Task to complete :: Leave out the pictures and transcribe every entry below exactly.

Exercise materials ::
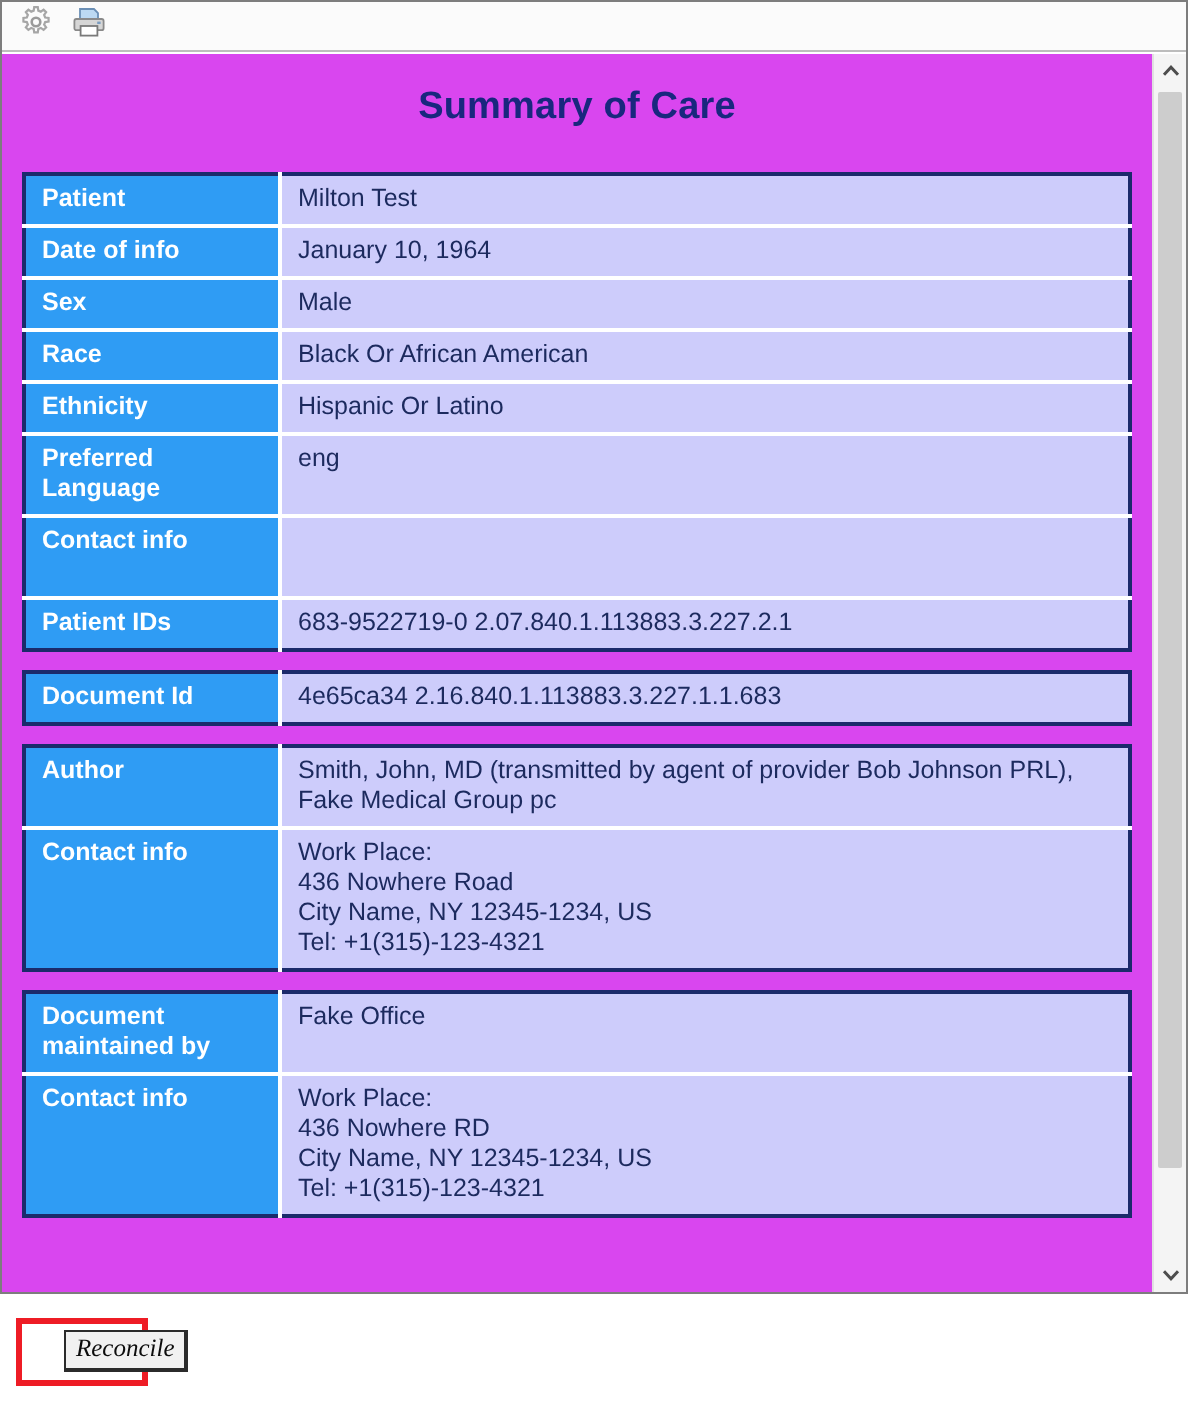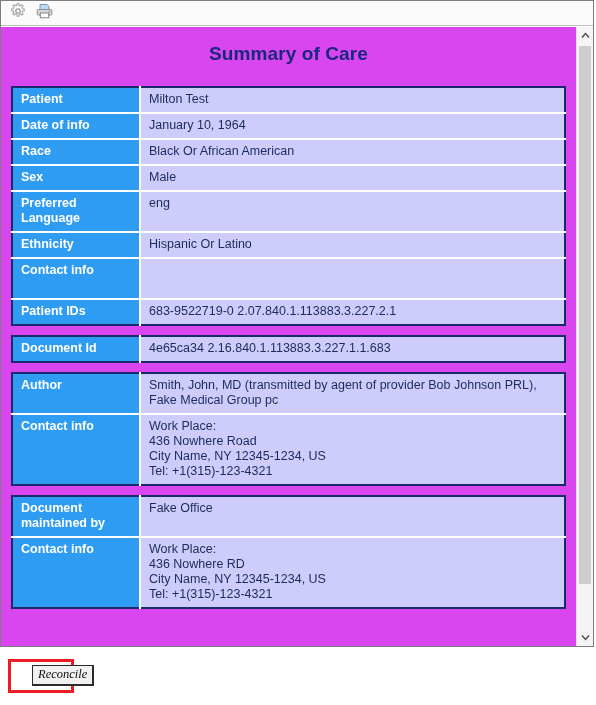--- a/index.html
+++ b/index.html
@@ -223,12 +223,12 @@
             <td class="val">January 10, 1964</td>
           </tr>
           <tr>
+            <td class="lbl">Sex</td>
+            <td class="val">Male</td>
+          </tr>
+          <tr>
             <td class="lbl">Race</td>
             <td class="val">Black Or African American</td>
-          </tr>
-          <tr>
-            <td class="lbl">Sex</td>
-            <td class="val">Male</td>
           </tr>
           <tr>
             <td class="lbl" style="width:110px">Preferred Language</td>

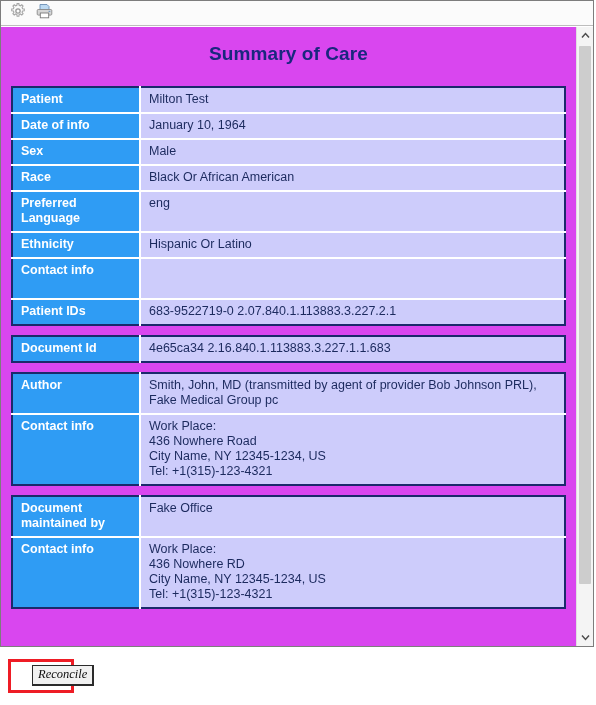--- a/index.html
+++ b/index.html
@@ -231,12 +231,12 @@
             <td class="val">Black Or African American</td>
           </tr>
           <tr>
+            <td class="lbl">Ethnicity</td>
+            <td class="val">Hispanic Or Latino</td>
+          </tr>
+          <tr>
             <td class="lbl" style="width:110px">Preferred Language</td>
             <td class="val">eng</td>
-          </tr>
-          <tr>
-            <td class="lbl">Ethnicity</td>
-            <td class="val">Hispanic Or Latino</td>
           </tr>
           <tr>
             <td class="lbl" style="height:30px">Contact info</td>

Task response ::
--- a/index.html
+++ b/index.html
@@ -223,12 +223,12 @@
             <td class="val">January 10, 1964</td>
           </tr>
           <tr>
+            <td class="lbl">Sex</td>
+            <td class="val">Male</td>
+          </tr>
+          <tr>
             <td class="lbl">Race</td>
             <td class="val">Black Or African American</td>
-          </tr>
-          <tr>
-            <td class="lbl">Sex</td>
-            <td class="val">Male</td>
           </tr>
           <tr>
             <td class="lbl" style="width:110px">Preferred Language</td>

--- a/index.html
+++ b/index.html
@@ -231,12 +231,12 @@
             <td class="val">Black Or African American</td>
           </tr>
           <tr>
+            <td class="lbl">Ethnicity</td>
+            <td class="val">Hispanic Or Latino</td>
+          </tr>
+          <tr>
             <td class="lbl" style="width:110px">Preferred Language</td>
             <td class="val">eng</td>
-          </tr>
-          <tr>
-            <td class="lbl">Ethnicity</td>
-            <td class="val">Hispanic Or Latino</td>
           </tr>
           <tr>
             <td class="lbl" style="height:30px">Contact info</td>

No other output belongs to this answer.